BACKGROUNDSalmon lice (Lepeophtheirus salmonis) are the most important parasite of farmed salmon. Infective larvae position themselves in the upper part of the water column to increase encounter probabilities with potential hosts. Previous studies have shown that a 'snorkel' sea-cage technology protects salmon from infection in surface waters. We tested whether deep snorkels would more effectively reduce lice infestation than shallow snorkels and still uphold adequate conditions for the fish. Five sea-cages (12 m × 12 m) each holding approximately 3000 Atlantic salmon (Salmo salar) (53 ± 10 g) were fitted with snorkels that gave protection from infection for 0, 4, 8, 12 or 16 m. We tested if reductions in the settlement of new salmon lice copepodids were consistent among 4 separate infection periods.

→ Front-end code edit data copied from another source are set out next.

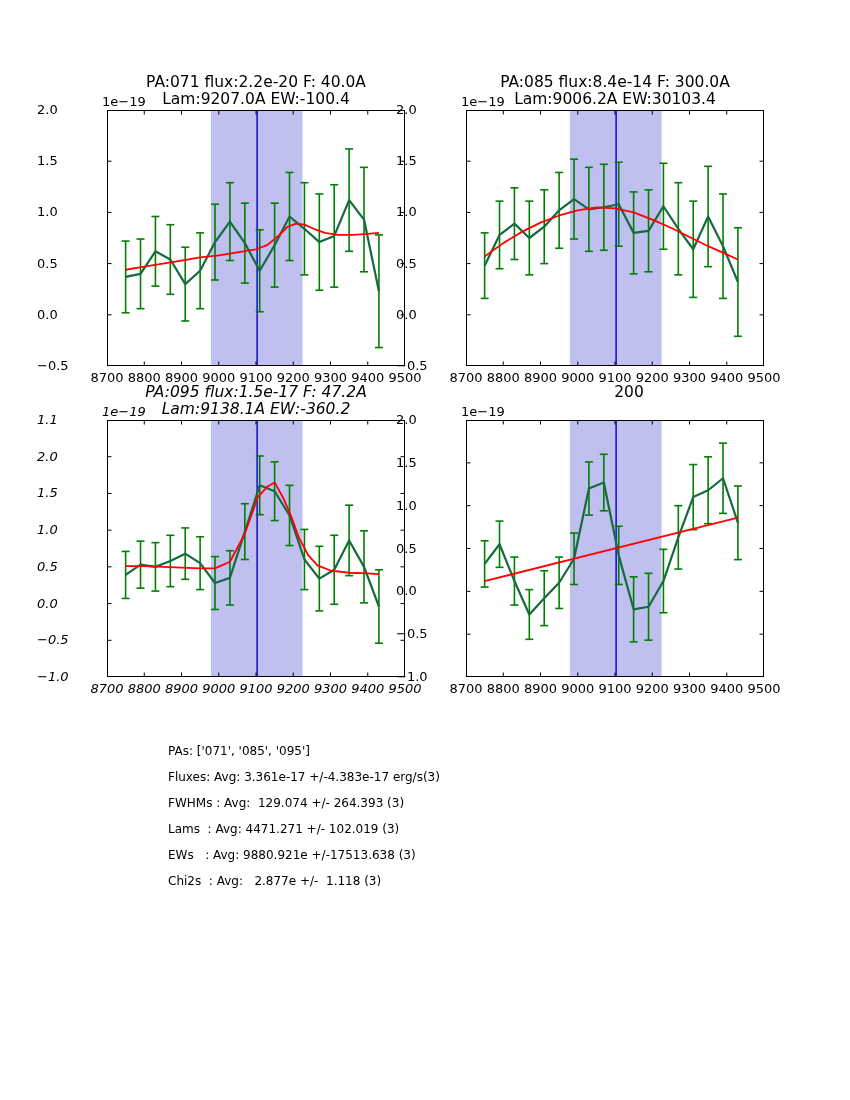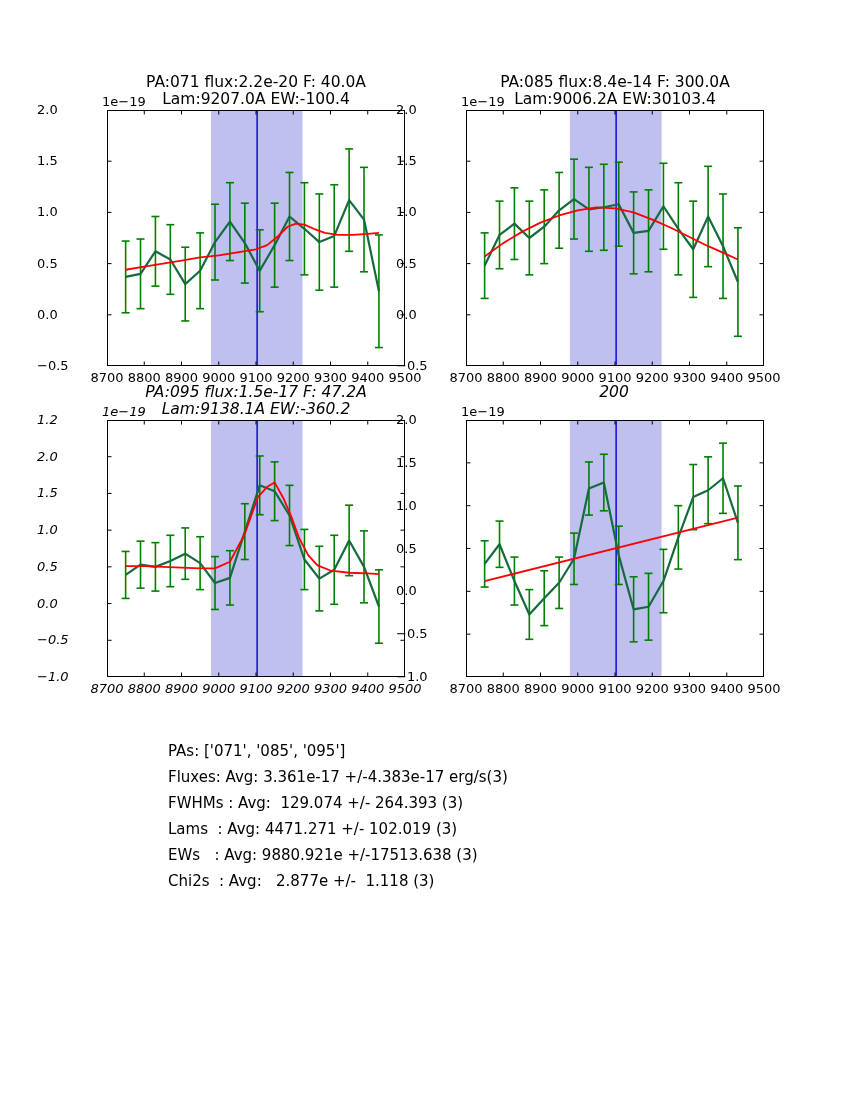"200" div.plot-title { font-style: italic -> none; left: 69px -> 84px }
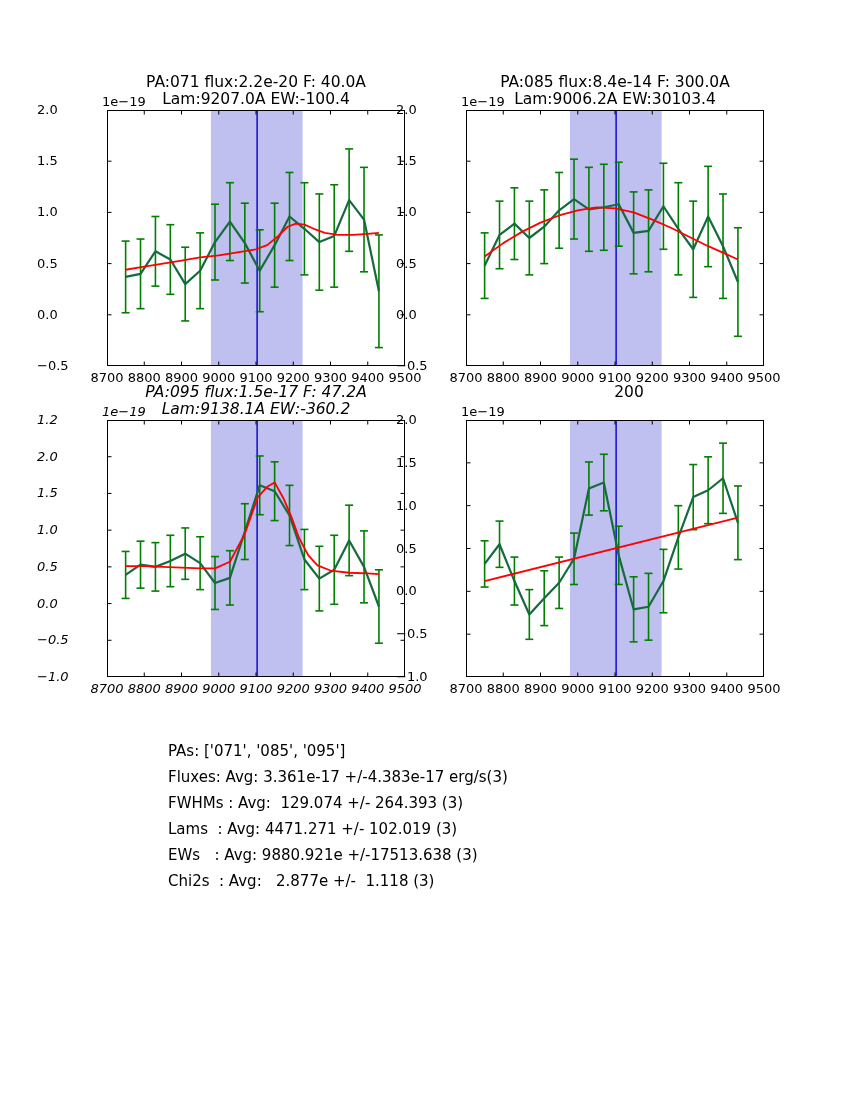"1.2" div.tick-label { text: 1.2 -> 1.1 }
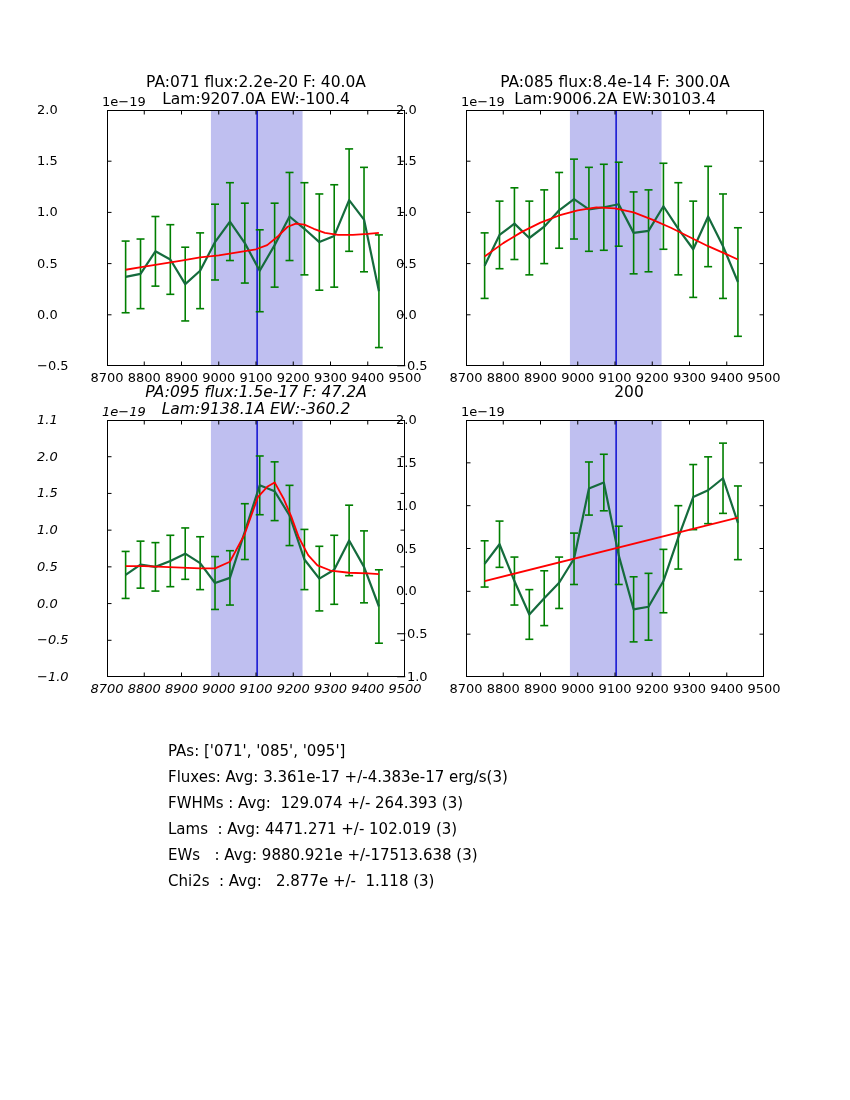"PAs: ['071', '085', '095']" .footer-line { font-size: 15px -> 12px }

RESULTSLice infestation decreased exponentially with depth in all time periods. Infection levels in shallow snorkels (0 and 4 m) were consistently four to ten times higher than those in deep snorkels (12 and 16 m). Key welfare and production performance indices were similar across all snorkel depths.
CONCLUSIONDeeper snorkels dramatically and consistently reduced infection levels of salmon lice compared to shallow snorkels without consequences for fish welfare and production performance. Therefore, reducing salmon sea lice encounters using a depth-based barrier is a powerful management tool for salmon farming.